1 Mar 2013
Today, a Dutch court found Yvonne Basebya (Ntacyobatabara) guilty of instigation to commit genocide in the run up to and during the 1994 genocide in Rwanda.
Basebya’s conviction confirms that perpetrators of the worst crimes can be held accountable irrespective of where and when they are found, said REDRESS and Survivors Fund (SURF), two organisations working closely with Rwandan survivors to end impunity for genocide suspects living abroad.
Basebya was accused of having and using an influential position in the Gikondo sector of Kigali to incite hatred and violence among the militias, mostly formed by youths, who committed crimes including murder and rape against Tutsis. A Rwandan who became a Dutch national in 2004, Basebya is the country’s first citizen since the Second World War to be convicted of offences related to genocide. She has been living in the Netherlands since 1998 and was arrested in June 2010.
“Although she did not kill people with her own hands, by inciting others to kill Tutsis, the Court found that she bears responsibility for the killings. Her conviction for instigation of genocide is an important affirmation of the different levels of responsibility for egregious crimes, such as genocide,” said Juergen Schurr, Legal Advisor at REDRESS.
Basebya is the second perpetrator to be convicted in The Netherlands for crimes committed during the genocide in Rwanda. In July 2011, a Dutch appeals court sentenced Joseph Mpambara, a Rwandan citizen, to life in prison for war crimes committed during the genocide.
In both cases, victims were able to participate during the proceedings and make their voices heard, describing, in statements to the judges, the impact these crimes had upon them and their lives. A number of countries have previously prosecuted perpetrators of international crimes under the principle of universal jurisdiction, but the Netherlands is one of a very few countries where some victims have been able to participate beyond their role as witnesses.
“We applaud these efforts to encourage victims’ participation in such proceedings, as it recognises the need that many victims have to play an active part in a case that concerns them, and not only as witnesses,” said Albert Gasake, Legal Advocacy Coordinator of Survivors Fund (SURF). “Involving victims in these proceedings can also help them to reestablish their dignity and individual agency, both of which are crucial to helping them move beyond what they have suffered,” added Gasake.

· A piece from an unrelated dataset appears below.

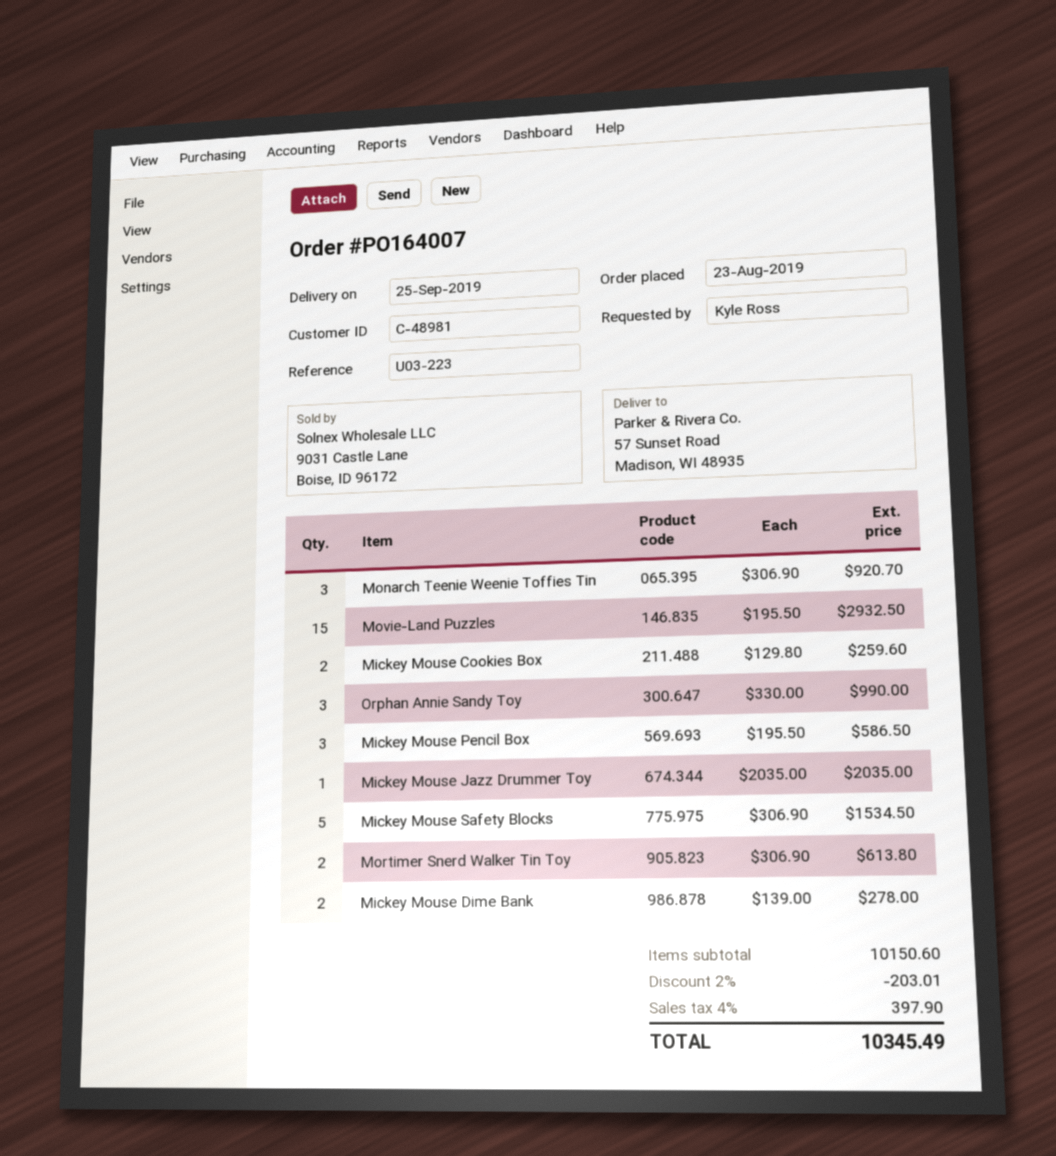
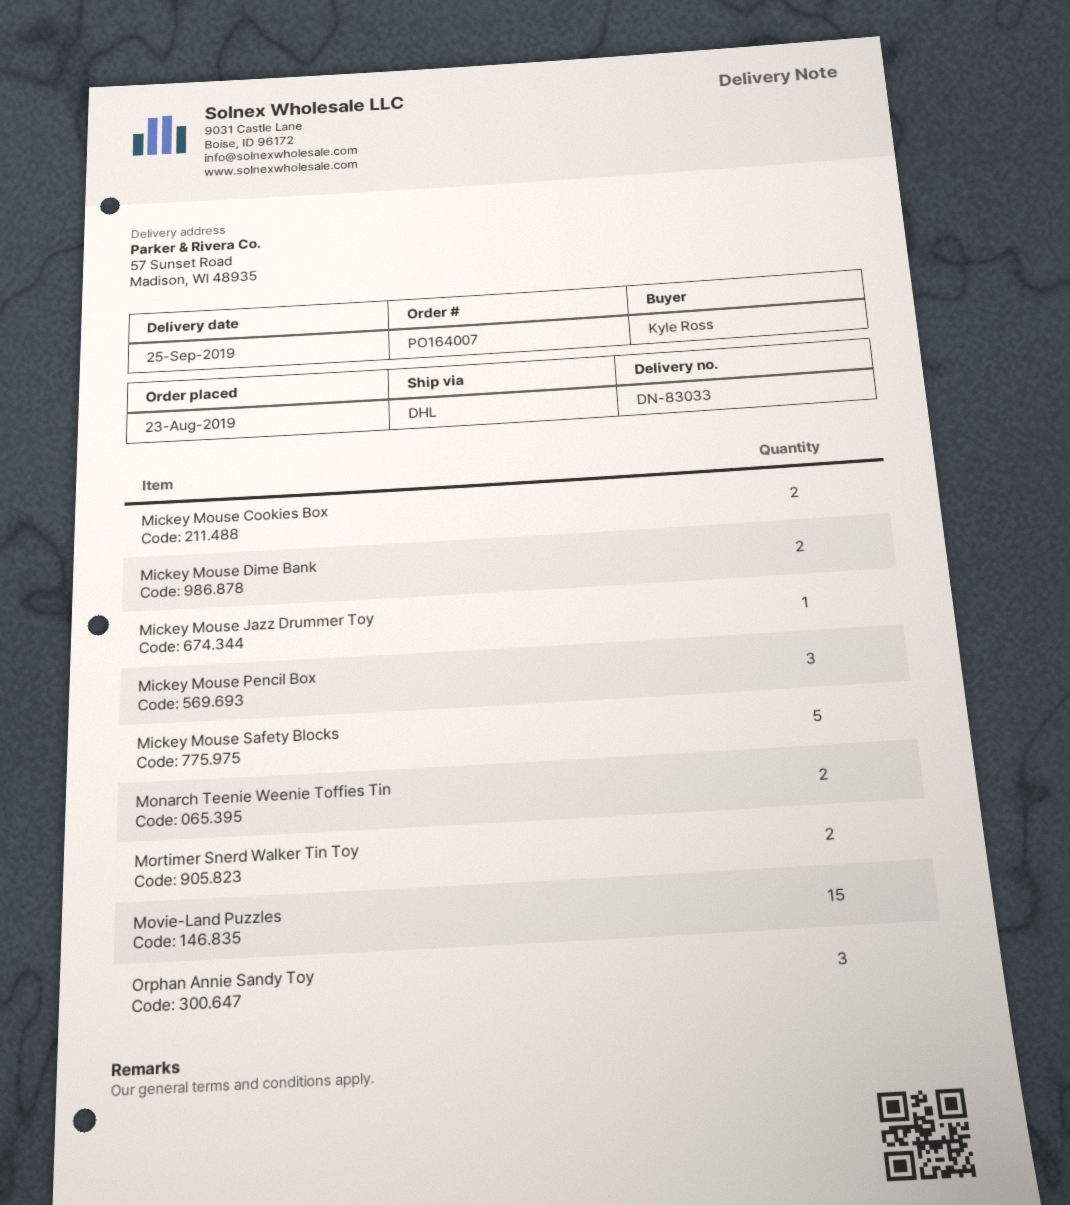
Monarch Teenie Weenie Toffies Tin: 3 -> 2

The Dutch court sentenced Basebya to six years and eight months in prison. During the hearing, the Court expressed its regret that it was limited by law in imposing a sentence which the Court did not believe was commensurate with the gravity of the crime. Although under current sentencing rules related to international crimes such as genocide, Basebya could have served up to 30 years in prison for incitement to genocide, these rules do not apply to crimes committed between 1992 and 1994. Basebya was acquitted of five other charges related to co-perpetration of genocide, attempted genocide, conspiracy to commit genocide and war crimes.